Membership in the association costs the school district about $30,000 each year, Ayala said. According to its website, it offers online training and consultations with school board members, election tracking assistance, principal searches, and legal and financial services. The organization publishes a legislative platform each year and had four registered lobbyists in the legislature in 2024, according to lobbyist registration records.

“Given the fact that we’re going to have not one, not two, but three people who have never been on (school) boards before, I think it’s a wise use of district funds if we rejoin as a school district.”

The Palm Beach County School Board will add three new members in November after voters choose new representatives from Boca Raton and the Jupiter area in the general election.
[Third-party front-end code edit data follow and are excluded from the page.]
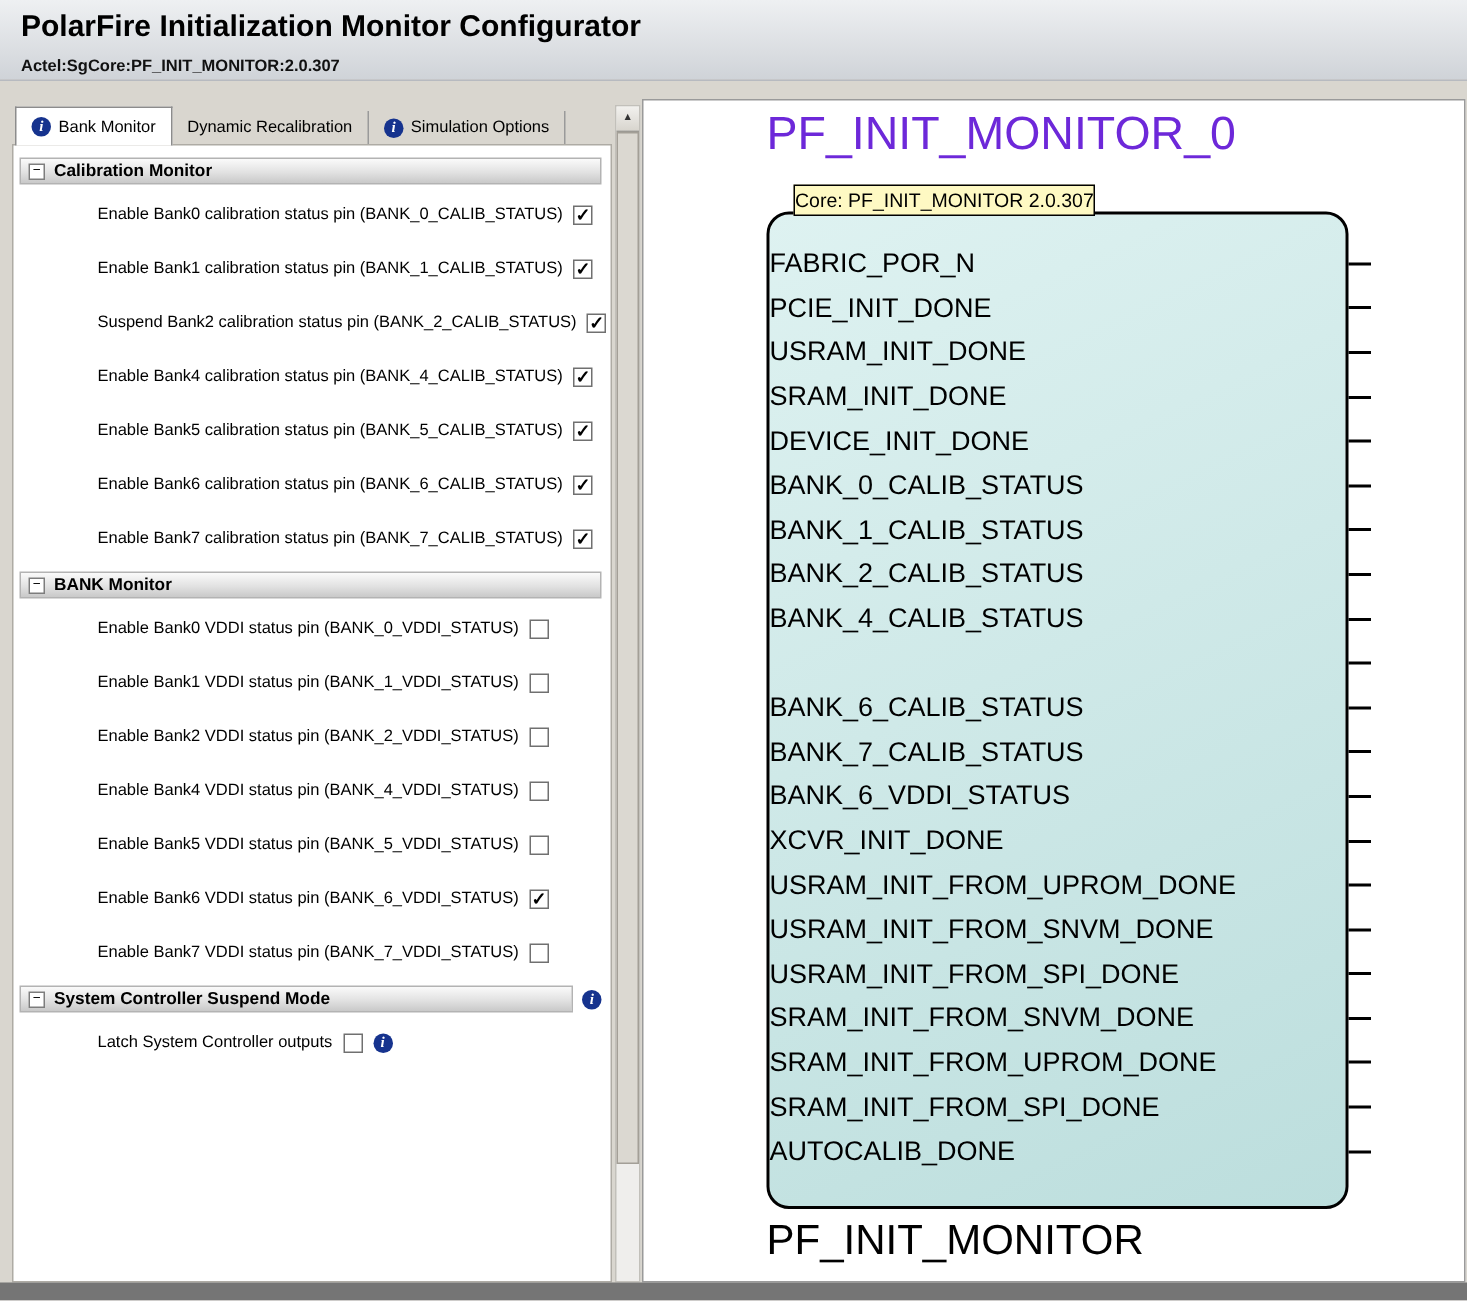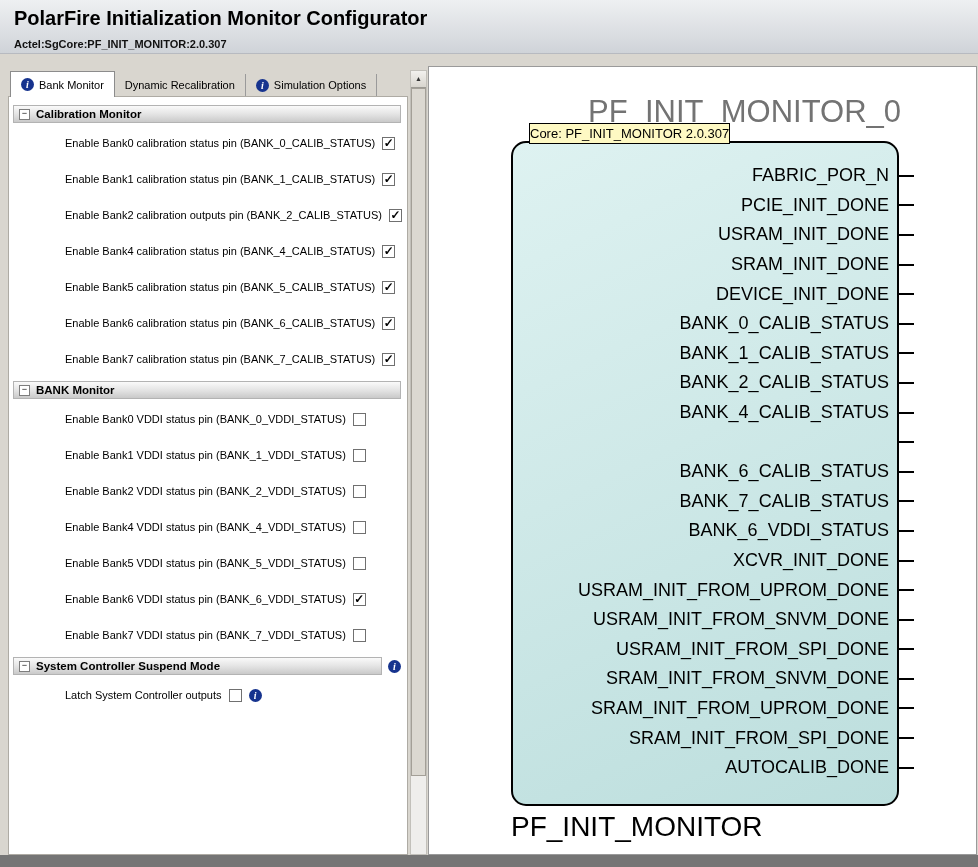"PF_INIT_MONITOR_0" .diagram-title { color: #737373 -> #6d28d9; text-align: right -> left; top: 27px -> 4px }
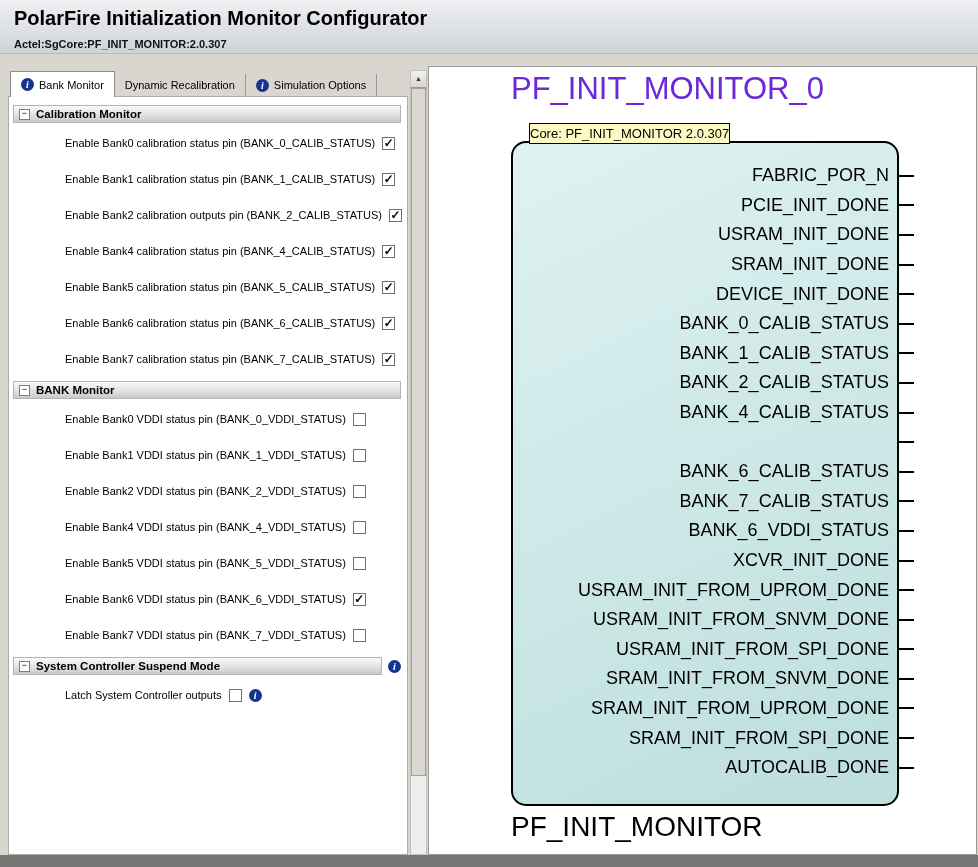"FABRIC_POR_N" .pin { justify-content: flex-end -> flex-start }
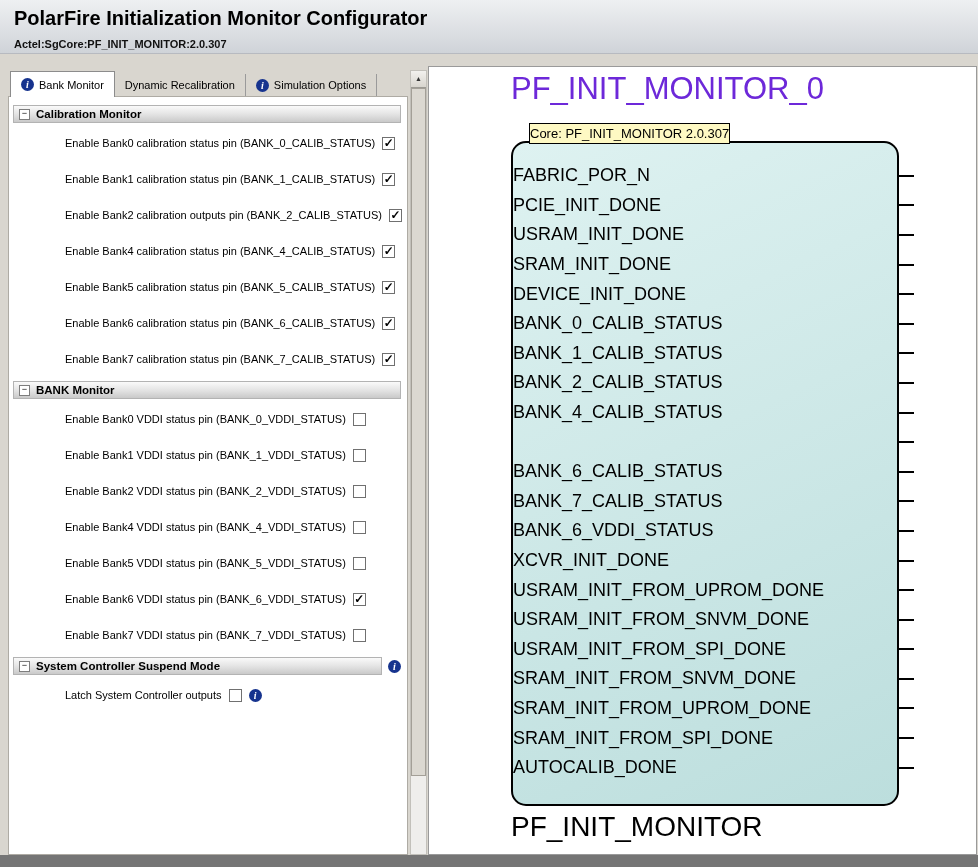"Enable Bank2 calibration outputs pin" span { text: Enable Bank2 calibration outputs -> Suspend Bank2 calibration status }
Virginia Savietto, who won Ayala’s Greenacres and Palm Springs-area seat unopposed, will join the two new members.

During Wednesday’s discussion, at least one board member expressed concern that the board’s resignations left them out of the loop, particularly since the association had lobbied on behalf of school boards against disruptive education-related legislation in recent years.

“I don’t think our absence has accomplished anything,” board member Erica Whitfield said after condemning Patricca’s 2021 comments. “Despite all the lobbying that’s going on there, we’re not there to have the influence that we should have as such a large school district.”

All of Florida’s other largest urban school districts are represented on the association’s board, including the school boards of Miami-Dade, Broward, Duval, Pinellas, Orange and Hillsborough.

“This state is going in a direction that is not consistent with the values ​​of this community and not consistent with the values ​​of this body, and that’s why I want to be part of that discussion,” Whitfield said.